Z:\py_test\NAT_v0_12\natten\src\nattenav_cuda_kernel.cu(911): error: expected an expression

Z:\py_test\NAT_v0_12\natten\src\nattenav_cuda_kernel.cu(1167): error: expected an expression

Z:\py_test\NAT_v0_12\natten\src\nattenav_cuda_kernel.cu(1167): error: expected an expression

Z:\py_test\NAT_v0_12\natten\src\nattenav_cuda_kernel.cu(1167): error: expected an expression

Z:\py_test\NAT_v0_12\natten\src\nattenav_cuda_kernel.cu(1167): error: expected an expression

Z:\py_test\NAT_v0_12\natten\src\nattenav_cuda_kernel.cu(1214): error: expected an expression

Z:\py_test\NAT_v0_12\natten\src\nattenav_cuda_kernel.cu(1214): error: expected an expression

9 errors detected in the compilation of "Z:/py_test/NAT_v0_12/natten/src/nattenav_cuda_kernel.cu".
nattenav_cuda_kernel.cu
ninja: build stopped: subcommand failed.

Are you still on PyTorch v1.12 or 1.11?

On PyTorch v1.11.

Can you clear your compilation cache and try again?
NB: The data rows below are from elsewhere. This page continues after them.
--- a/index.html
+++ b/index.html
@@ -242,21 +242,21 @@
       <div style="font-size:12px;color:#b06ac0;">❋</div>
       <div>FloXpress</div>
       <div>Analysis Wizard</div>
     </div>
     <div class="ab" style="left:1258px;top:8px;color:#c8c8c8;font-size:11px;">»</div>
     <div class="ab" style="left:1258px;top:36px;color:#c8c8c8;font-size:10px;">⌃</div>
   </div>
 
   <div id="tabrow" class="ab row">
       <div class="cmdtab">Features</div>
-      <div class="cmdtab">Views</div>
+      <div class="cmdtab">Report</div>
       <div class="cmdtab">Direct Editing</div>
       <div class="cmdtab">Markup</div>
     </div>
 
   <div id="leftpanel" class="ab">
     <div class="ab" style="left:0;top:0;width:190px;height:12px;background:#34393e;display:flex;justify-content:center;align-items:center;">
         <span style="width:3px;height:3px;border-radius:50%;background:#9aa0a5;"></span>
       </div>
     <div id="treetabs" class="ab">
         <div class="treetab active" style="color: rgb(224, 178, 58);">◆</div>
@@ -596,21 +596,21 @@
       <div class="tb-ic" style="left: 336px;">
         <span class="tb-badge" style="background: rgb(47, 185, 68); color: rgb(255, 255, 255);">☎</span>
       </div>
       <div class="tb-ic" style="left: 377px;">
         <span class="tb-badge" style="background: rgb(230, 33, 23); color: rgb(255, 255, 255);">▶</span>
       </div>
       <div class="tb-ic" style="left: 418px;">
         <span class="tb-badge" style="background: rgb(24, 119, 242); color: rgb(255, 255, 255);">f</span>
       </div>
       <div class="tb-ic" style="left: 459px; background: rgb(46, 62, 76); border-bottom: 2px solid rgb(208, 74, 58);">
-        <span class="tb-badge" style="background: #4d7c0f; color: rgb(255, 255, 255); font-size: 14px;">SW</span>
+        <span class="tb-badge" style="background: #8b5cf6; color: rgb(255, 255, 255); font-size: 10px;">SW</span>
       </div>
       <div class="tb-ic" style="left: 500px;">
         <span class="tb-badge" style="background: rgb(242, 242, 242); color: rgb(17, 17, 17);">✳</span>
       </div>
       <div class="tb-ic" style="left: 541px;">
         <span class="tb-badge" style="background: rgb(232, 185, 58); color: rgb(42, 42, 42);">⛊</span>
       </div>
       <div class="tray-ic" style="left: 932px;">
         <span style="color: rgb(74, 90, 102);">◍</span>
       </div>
I just tried a fresh compile and it works out fine on multiple set ups on my end.
I'm not sure where the cache would be on Windows, on linux it's $HOME/.cache/torch_extensions.
Could you also confirm you're on the latest commit?

After clearing the cache still build errors.
Did you tested on Windows?
HAT v0.12 uses much less memory than HAT v0.11?

I'm sorry to hear that.
Unfortunately no, we don't have a Windows environment, but the error is really strange.
Based on the error you shared it's possible that the issue is: it's not loading a header file, which is new in v0.12.
But from what I'm seeing it's probably an incompatibility somewhere in your environment (CUDA vs CUDA toolkit vs PyTorch version), that's resulting in the compilation error -- but again can't really say for certain with the information I have.
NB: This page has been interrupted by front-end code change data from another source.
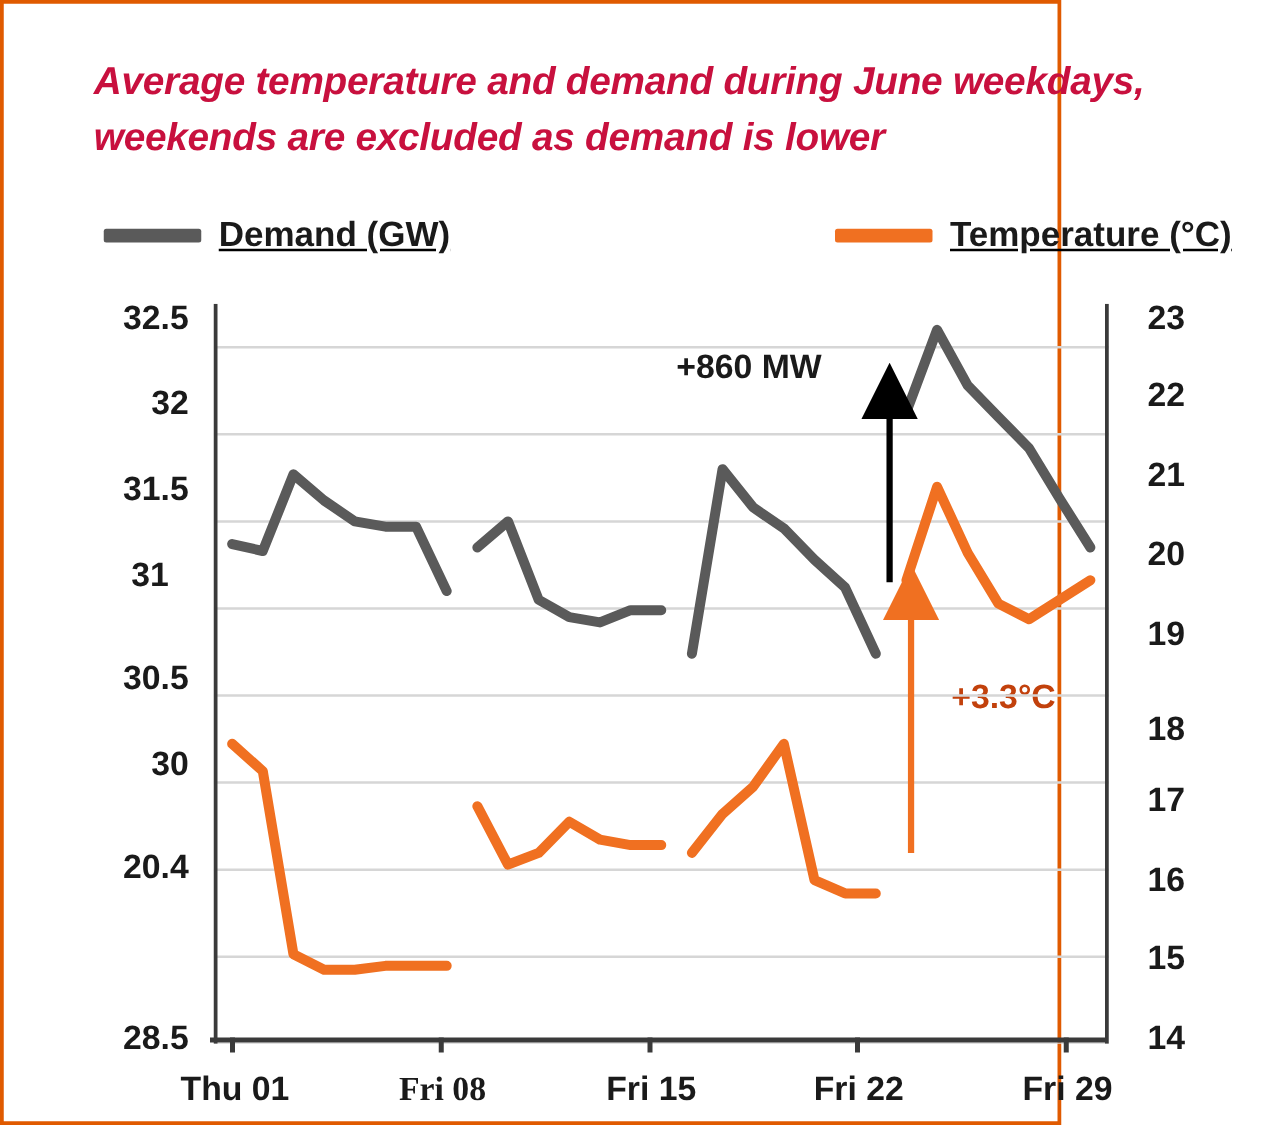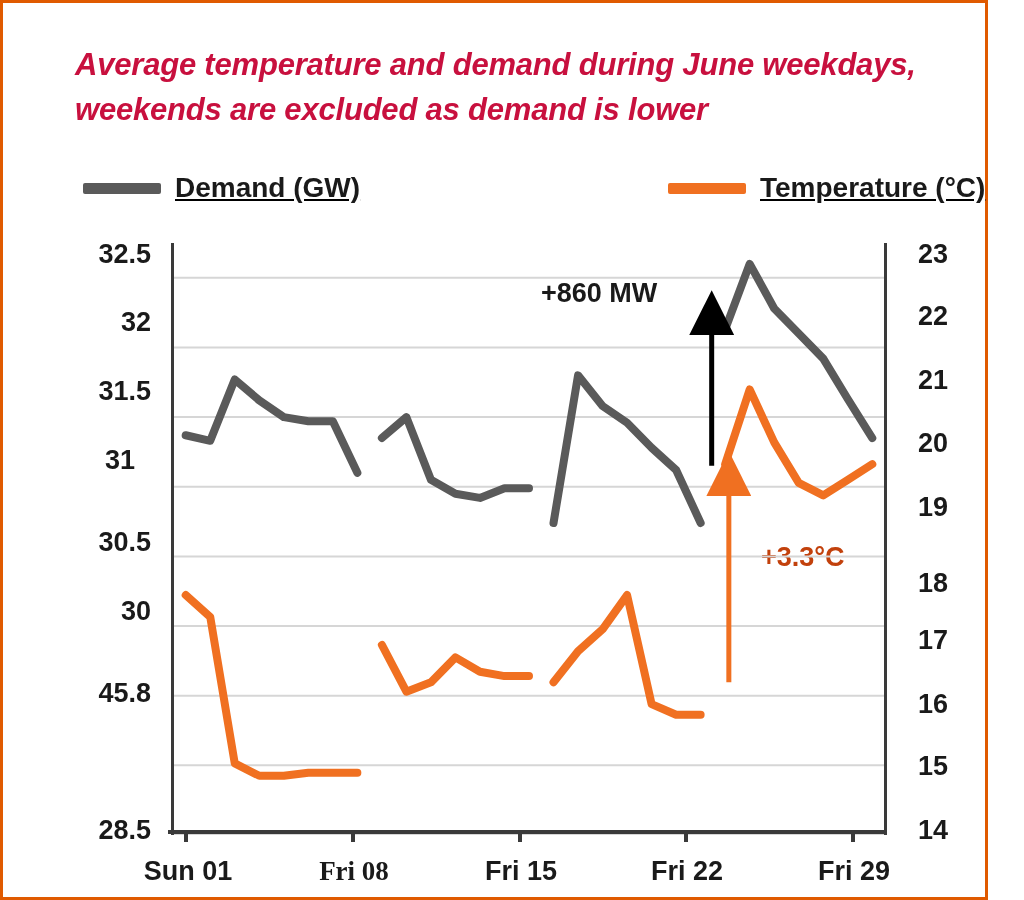--- a/index.html
+++ b/index.html
@@ -10,21 +10,21 @@
   body {
     width: 1024px;
     height: 900px;
     font-family: "Liberation Sans", sans-serif;
     position: relative;
     overflow: hidden;
   }
   #frame {
     position: absolute;
     left: 0; top: 0;
-    width: 988px;
+    width: 849px;
     height: 900px;
     border: 3px solid #e05a00;
     box-sizing: border-box;
     background: #ffffff;
   }
   
   #title {
     position: absolute;
     left: 72px;
     top: 40px;
@@ -132,35 +132,35 @@
       <span class="legend-label">Temperature (°C)</span>
     </div>
   </div>
 
   <div class="axis-label y-left" style="left:28px; top:236px;">32.5</div>
   <div class="axis-label y-left" style="left:28px; top:304px;">32</div>
   <div class="axis-label y-left" style="left:28px; top:373px;">31.5</div>
   <div class="axis-label y-left" style="left:12px; top:442px;">31</div>
   <div class="axis-label y-left" style="left:28px; top:524px;">30.5</div>
   <div class="axis-label y-left" style="left:28px; top:593px;">30</div>
-  <div class="axis-label y-left" style="left:28px; top:675px;">45.8</div>
+  <div class="axis-label y-left" style="left:28px; top:675px;">20.4</div>
   <div class="axis-label y-left" style="left:28px; top:812px;">28.5</div>
 
   <div class="axis-label y-right" style="left:915px; top:236px;">23</div>
   <div class="axis-label y-right" style="left:915px; top:298px;">22</div>
   <div class="axis-label y-right" style="left:915px; top:362px;">21</div>
   <div class="axis-label y-right" style="left:915px; top:425px;">20</div>
   <div class="axis-label y-right" style="left:915px; top:489px;">19</div>
   <div class="axis-label y-right" style="left:915px; top:565px;">18</div>
   <div class="axis-label y-right" style="left:915px; top:622px;">17</div>
   <div class="axis-label y-right" style="left:915px; top:686px;">16</div>
   <div class="axis-label y-right" style="left:915px; top:748px;">15</div>
   <div class="axis-label y-right" style="left:915px; top:812px;">14</div>
 
-  <div class="axis-label x-tick" style="left:105px; top:853px;">Sun 01</div>
+  <div class="axis-label x-tick" style="left:105px; top:853px;">Thu 01</div>
   <div class="axis-label x-tick" style="left:271px; top:853px;font-family:Liberation Serif, serif;">Fri 08</div>
   <div class="axis-label x-tick" style="left:438px; top:853px;">Fri 15</div>
   <div class="axis-label x-tick" style="left:604px; top:853px;">Fri 22</div>
   <div class="axis-label x-tick" style="left:771px; top:853px;">Fri 29</div>
 
   <div class="annot" id="annot-demand">+860 MW</div>
   <div class="annot" id="annot-temp">+3.3°C</div>
 
   <div id="plot">
     <svg id="chart-svg" width="716" height="592" viewBox="0 0 716 592">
And no -- our NA extension just generally uses less memory than SWSA (I can get into details if you want), the memory usage hasn't changed in the new version. But our models will run a lot faster now with the new version basically.

PyTorch 1.11 should work?

Yes. 1.11 is the recommended version.

Closing this due to inactivity. If you still have questions feel free to open it back up.